Well, it’s not only the big artists that can get endorsement and brand tie-ins, and it need not necessarily be a huge deal to have a marked impact to an artists audience size and bottom line.

I know personally of artists that have been able to parlay a placement or two (or few) into a deeper relationship with a small-to-mid sized brand – locally, niche or regionally.   And these deals bear fruit.

One artist I know had some success with several syncs from a mid-sized company in the fitness industry.  It was a good sync, the artist made money, and the client loved the music.

The client loved the music so much in fact, they offered the artist a deal that included not only the opportunity of more syncs, but also offered to commission a song to be written by the artist, to feature the music on their website and DVDs as a brand ambassador, including featuring the artists’s information, creating a promotional video starring the artist, and paying for studio time and travel.
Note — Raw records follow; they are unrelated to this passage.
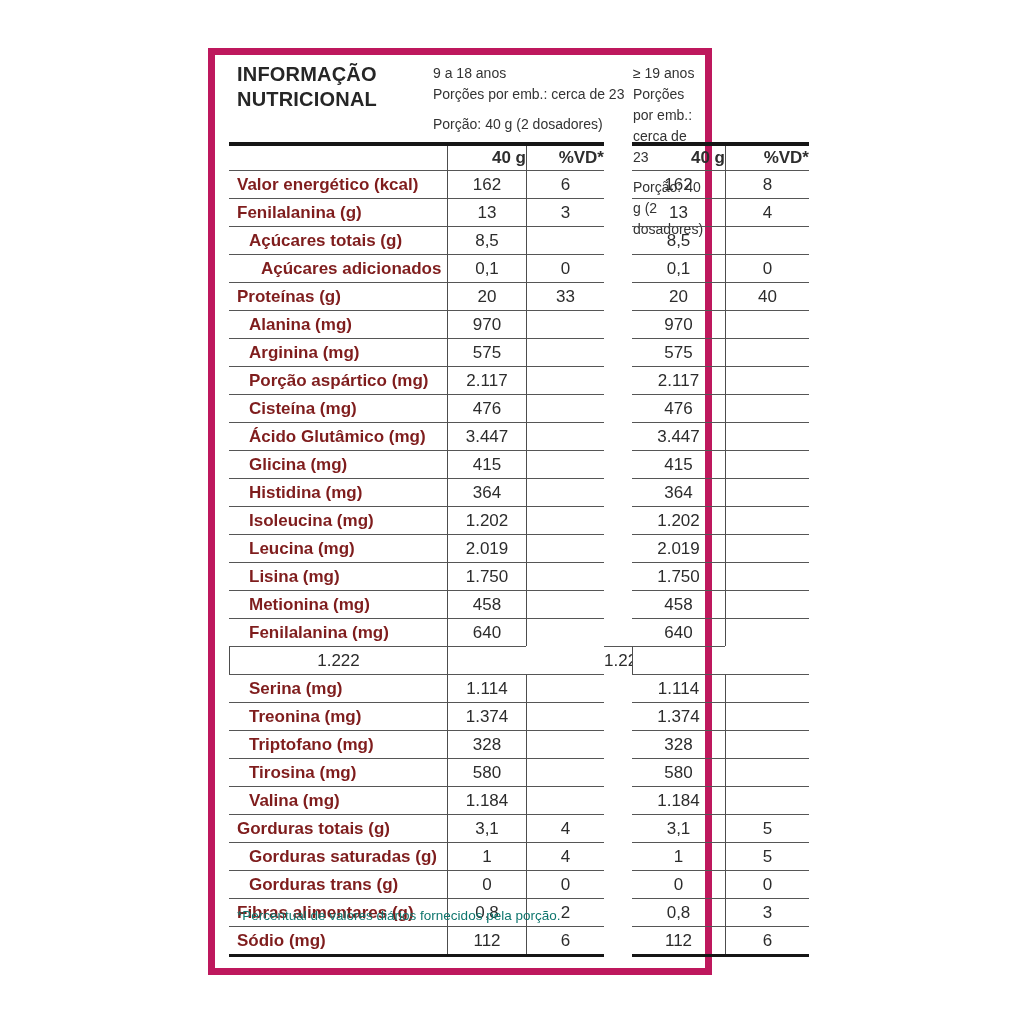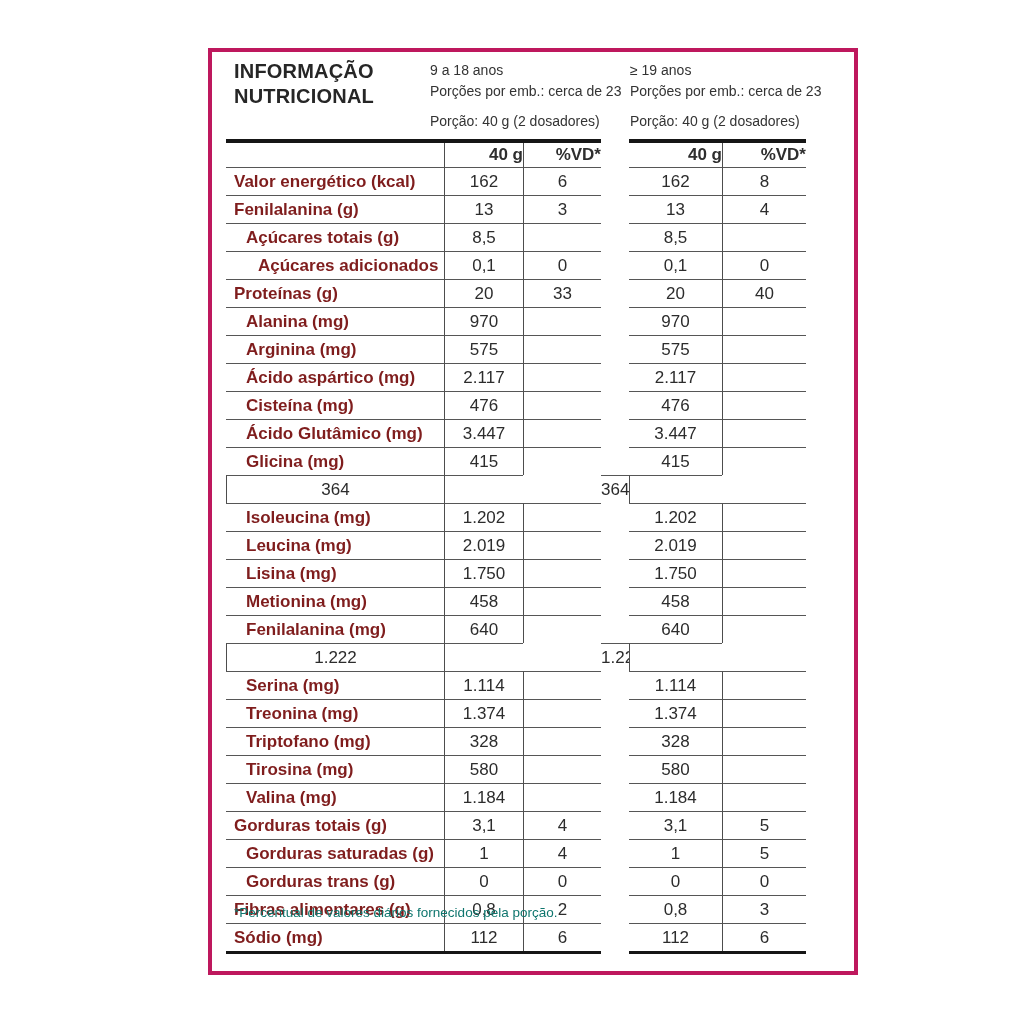"INFORMAÇÃO" #label-box { border: 4px solid #be185d -> 7px solid #be185d; width: 650px -> 504px }
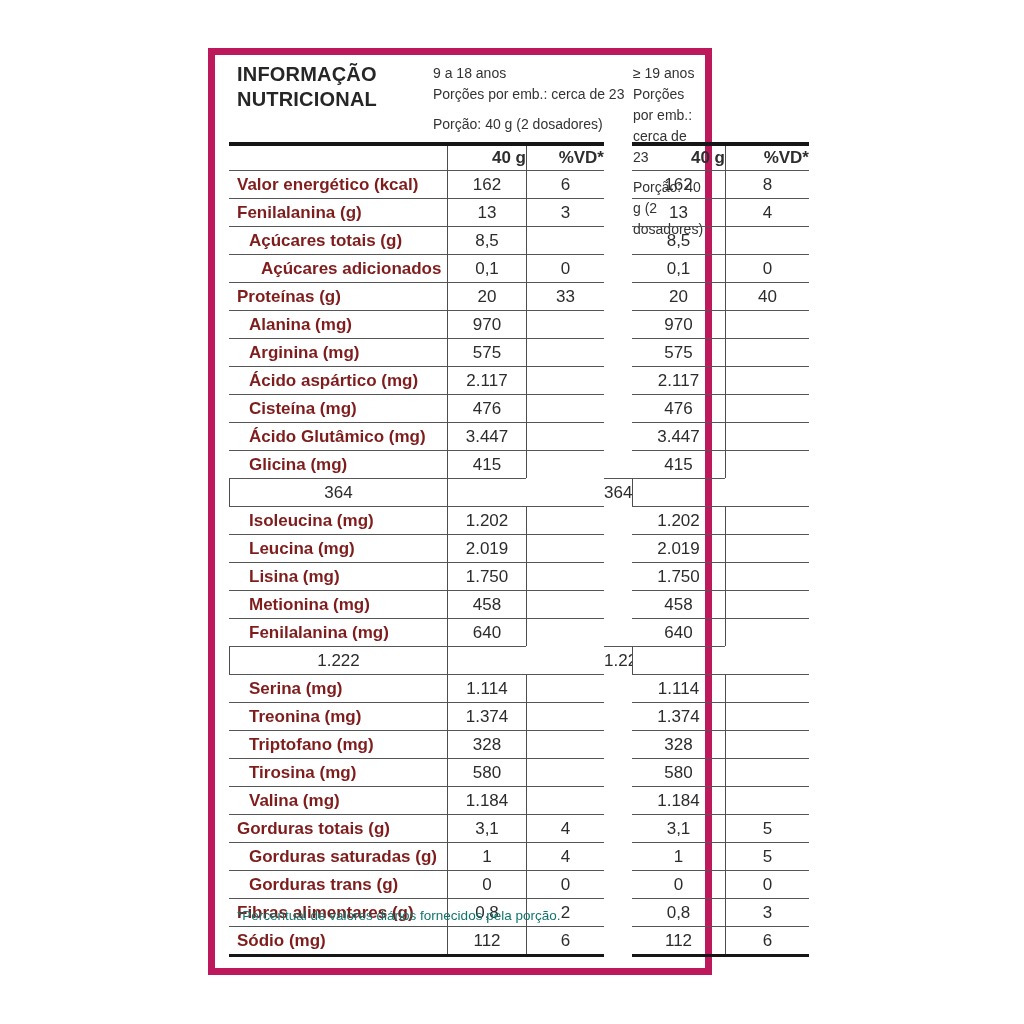"Ácido aspártico (mg)" div.cell { text: Ácido -> Porção }
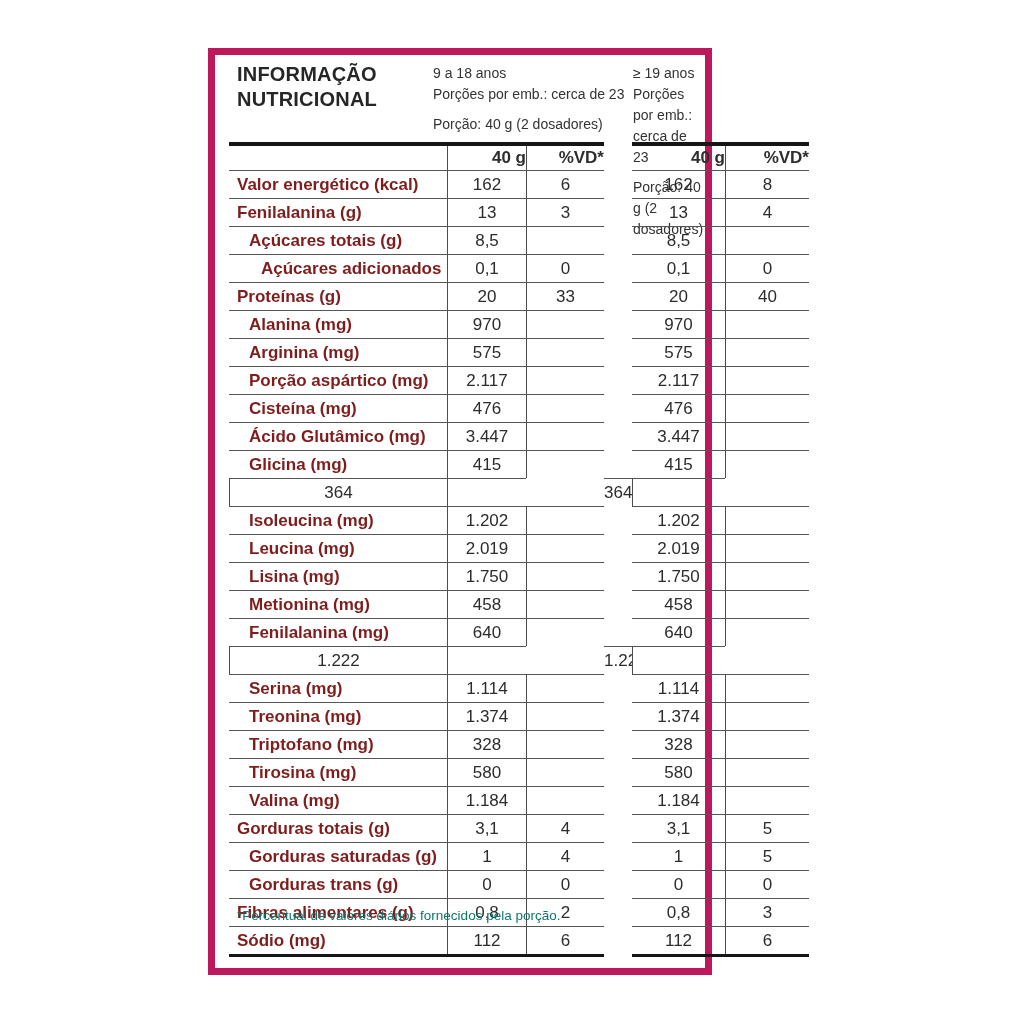"Histidina (mg)" div.cell { html: none -> <div>Histidina (mg)</div> }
And though the deal overall didn’t come out to more than five figures, it gave the artist both a good payday and exposure to tens of thousands of potential new fans and buyers.

Not a bad result from what was originally a simple licensing deal, right?

These sorts of deals happen everyday for breaking artists – endorsements, tour support, tie-ins can and do happen from initially connecting with a brand to do one placement and expanding the relationship. 

So how do you get such a deal?

Just keep an eye to any potential endorsement opportunities or further collaboration with the people that use your music for campaigns or content.

Chances are, if they like your music, they could want to you to work with them more closely, and that could lead to more marketing reach for you, a bigger audience and ultimately greater revenue.